At June 30, 2016, the Company was in compliance with all applicable covenants, including those pertaining to the payment of dividends.
Other
New Accounting Pronouncements
For the discussion of new accounting pronouncements, see Note 2 in the Combined Notes to the Consolidated Financial Statements in Part I.
Colstrip
PSE has a 50% ownership interest in Colstrip Units 1 and 2, and a 25% interest in Colstrip Units 3 and 4. On March 6, 2013, the Sierra Club and the Montana Environmental Information Center filed a Clean Air Act citizen suit against all Colstrip owners in the U.S. District Court, District of Montana. Based on a second amended complaint filed in August 2014, plaintiffs' lawsuit alleged violations of permitting requirements under the New Source Review program of the Clean Air Act and the Montana State Implementation Plan arising from seven projects undertaken at Colstrip during the time period from 2001 to 2012. On July 12, 2016, PSE reached a settlement with the Sierra Club to dismiss all of the Clean Air Act allegations against the Colstrip Generating Station. As part of the settlement, which has been filed with the court for its approval, PSE has agreed, along with Talen Energy, to retire the two oldest units (Units 1 and 2) at Colstrip in eastern Montana by no later than July 1, 2022. Colstrip Units 3 and 4, which are newer and more efficient, are not affected by the shutdown, and allegations in the lawsuit against Colstrip Units 3 and 4 were dismissed as part of the settlement. PSE is not able to determine the decommissioning costs of Colstrip Units 1 and 2 at this time; however, any associated decommissioning and historical costs are expected to be fully recovered through rates.
Coal Combustion Residuals
On April 17, 2015, the U.S. Environmental Protection Agency (EPA) published a final rule, effective October 19, 2015, that regulates CCRs under the Resource Conservation and Recovery Act, Subtitle D. The CCR rule addresses the risks from coal ash disposal, such as leaking of contaminants into ground water, blowing of contaminants into the air as dust, and the catastrophic failure of coal ash containment structures by establishing technical design, operation and maintenance, closure and post closure care requirements for CCR landfills and surface impoundments, and corrective action requirements for any related leakage. The rule also sets forth recordkeeping and reporting requirements, including posting specific information related to CCR surface impoundments and landfills to publicly-accessible websites.
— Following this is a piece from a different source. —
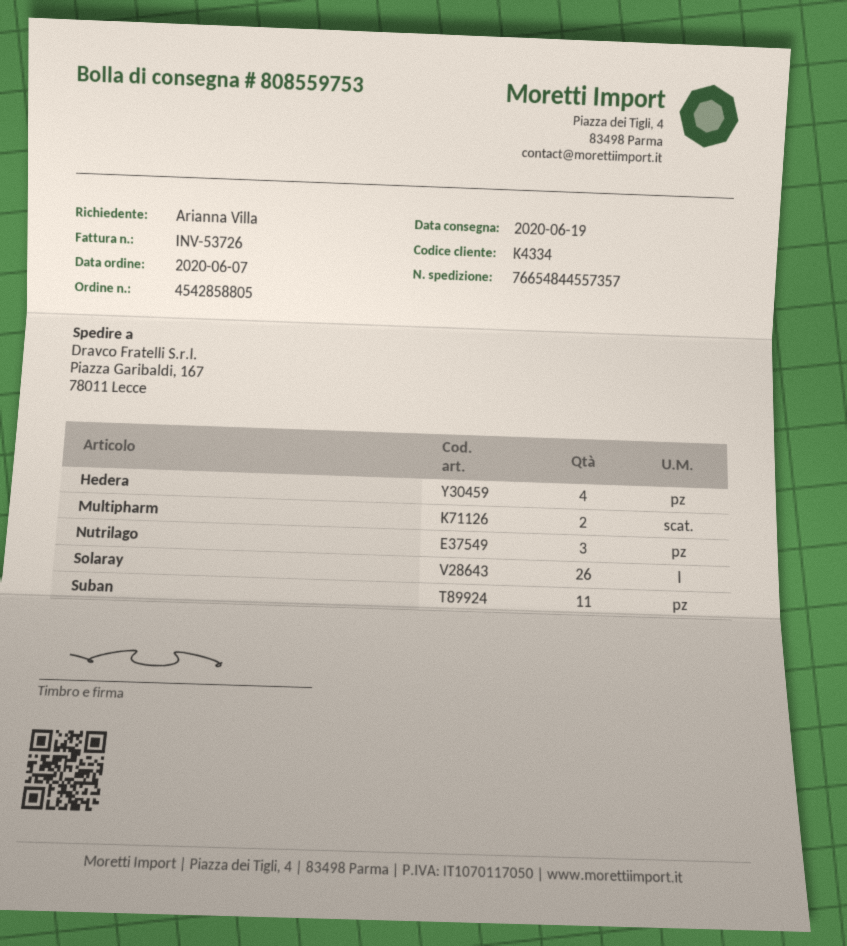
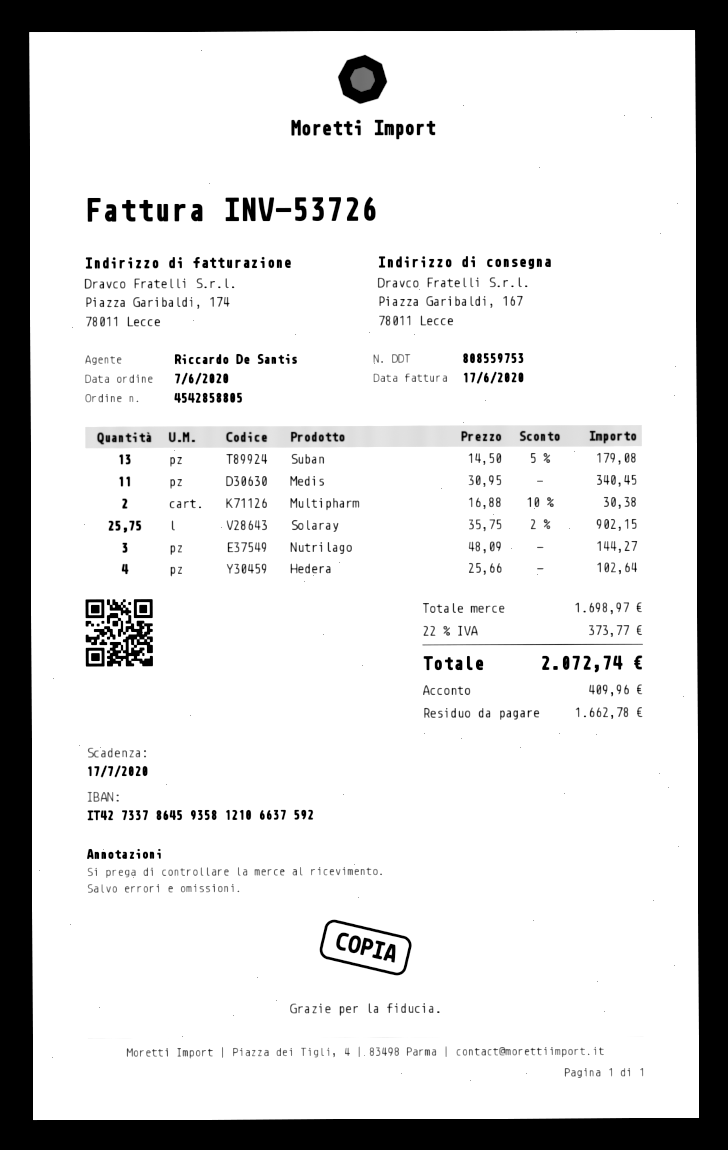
Solaray: 26 -> 25.75
Suban: 11 -> 13
Medis: none -> 11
The CCR rule requires significant changes to the Company's Colstrip operations and those changes were reviewed by the Company and the plant operator in the second quarter of 2015. PSE had previously recognized a legal obligation under the EPA rules to dispose of coal ash material at Colstrip in 2003. Due to the CCR rule, additional disposal costs were added to the Asset Retirement and Environmental Obligations (ARO).
Clean Air Act 111(d)/EPA Clean Power Plan
In June 2014, the EPA issued a proposed Clean Power Plan rule under Section 111(d) of the Clean Air Act designed to regulate GHG emissions from existing power plants. The proposed rule includes state-specific goals and guidelines for states to develop plans for meeting these goals. PSE filed comments on this rule in December 2014. The EPA issued a pre-publication version of the final Clean Power Plan rule under Section 111(d) on August 3, 2015 and published a final rule on October 23, 2015. PSE is reviewing the final rule and working with key stakeholders in preparation towards implementation. PSE cannot yet provide a determination of how the final rule may impact PSE or its existing generation facilities, if at all.
Related Party Transactions
Scott Armstrong serves on the Board of Directors of the Company, and is the president and Chief Executive Officer of Group Health Cooperative (Group Health). Group Health provides coverage to over 600,000 residents in Washington and Northern Idaho. Certain employees of PSE elect Group Health as their medical provider and as a result, PSE paid Group Health a total of $10.7 million and $20.3 million for medical coverage for the six months ended June 30, 2016, and the year ended December 31, 2015, respectively.
Item 3. Quantitative and Qualitative Disclosure about Market Risk
The Company is exposed to various forms of market risk, consisting primarily of fluctuations in commodity prices, counterparty credit risk, as well as interest rate risk. PSE maintains risk policies and procedures to help manage the various risks. There have been no material changes to market risks affecting the Company from those set forth in Part II, Item 7A of the Company’s Annual Report on Form 10-K for the year ended December 31, 2015.
Commodity Price Risk
The nature of serving regulated electric and natural gas customers with its portfolio of owned and contracted electric generation resources exposes PSE and its customers to some volumetric and commodity price risks. PSE’s Energy Management Committee (EMC) establishes energy risk management policies and procedures to manage commodity and volatility risks and the related effects on credit, tax, accounting, financing and liquidity.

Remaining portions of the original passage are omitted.